I didn't call it a tie in, though. Some of the commentors did. The person who wrote the teaser line leading into the review called it a 'cash-in' so I guess that may be where some of the confusion comes from.
In between reviewing new games Nintendolife.com is going back and filling in reviews of older games that haven't been reviewed yet. I chose to review this game now because of the movie. It just seemed like a logical thing to do. Thanks for pointing that out though, as it sounds like some people might have been confused about the release date.
As you can see the strap line is now changed to something devastatingly original
I created the original strap and can take the rap for the confusion regarding the 'cash-in' line; I blindly assumed this was released to tie-in with the movie.
So that's that mystery solved.
wow, i can't believe Bethesda made this, lit looks terrible, and coming off of games like Oblivion and Fallout 3, too!
or maybe they should just stick to RPG's
Thanks Damo. At least your heart was in the right place...after all it is a cash-in, just not on this particular movie.
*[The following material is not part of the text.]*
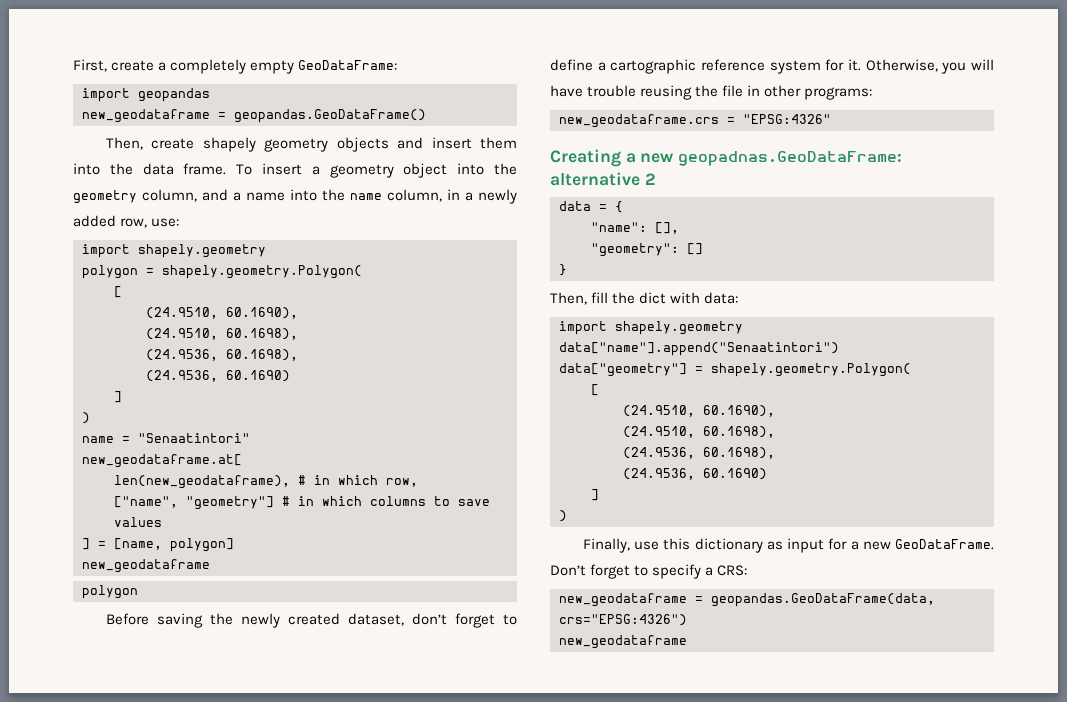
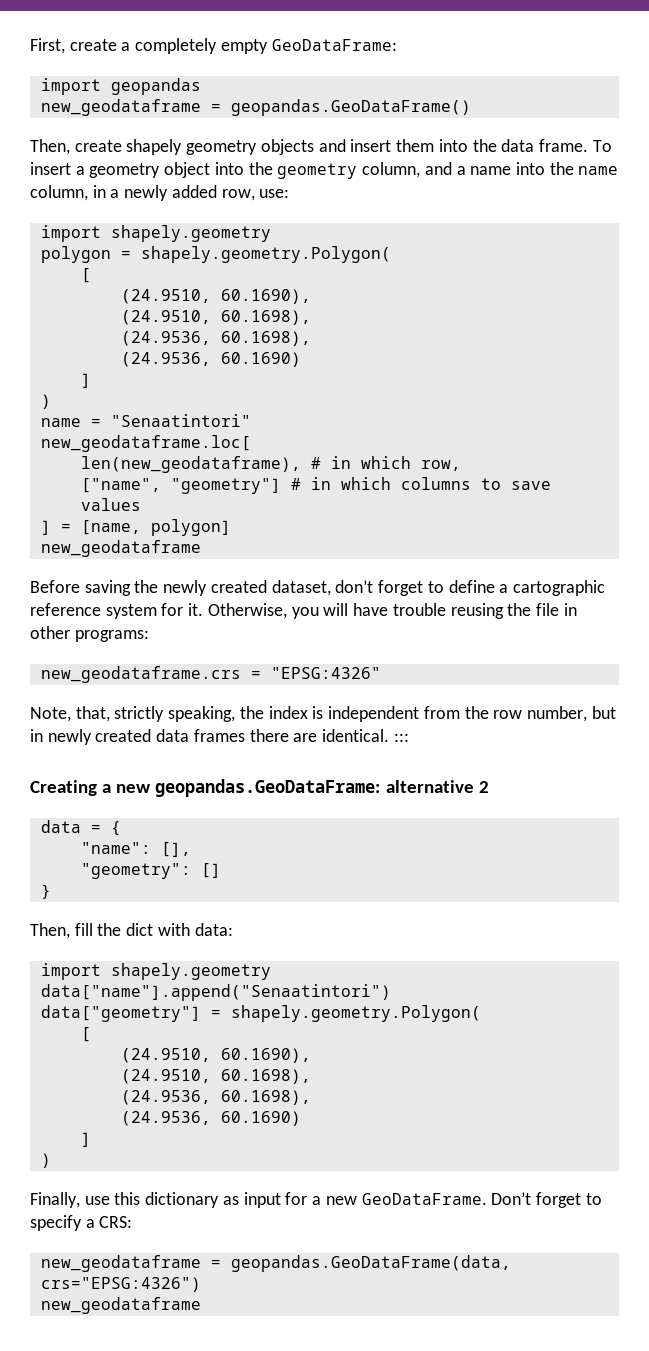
[82,454,242,468] new_geodataframe.at[ -> [40,435,251,452] new_geodataframe.loc[
[82,585,138,599] // polygon -> (201, 548) none
(831, 119) none -> [30,706,616,722] [30,729,409,745] // Note, that, strictly speaking, the index is independent from the row number, but in newly created data frames there are identical. :::
[678,151,903,166] geopadnas.GeoDataFrame: -> [155,779,381,797] geopandas.GeoDataFrame:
By the way, it crashed on me last night after an hour of playing. I had to unplug the Wii just to get it to reboot. Why oh why couldn't they have included an autosave feature???
Yep, save often on this title is my motto! I haven't popped it in for awhile, but it may be time. I played through as every race on every difficulty level and I've reviewed the game on my blog if you want more excruciating detail on the gameplay itself.
Really for the fans (though I would have liked more fan service) and the crashing-est game on the Wii, but as a budget title it's a nice bit of fun and I'm still thrilled to have a Star Trek game on the Wii. Hopefully with the success of the new film we'll see more!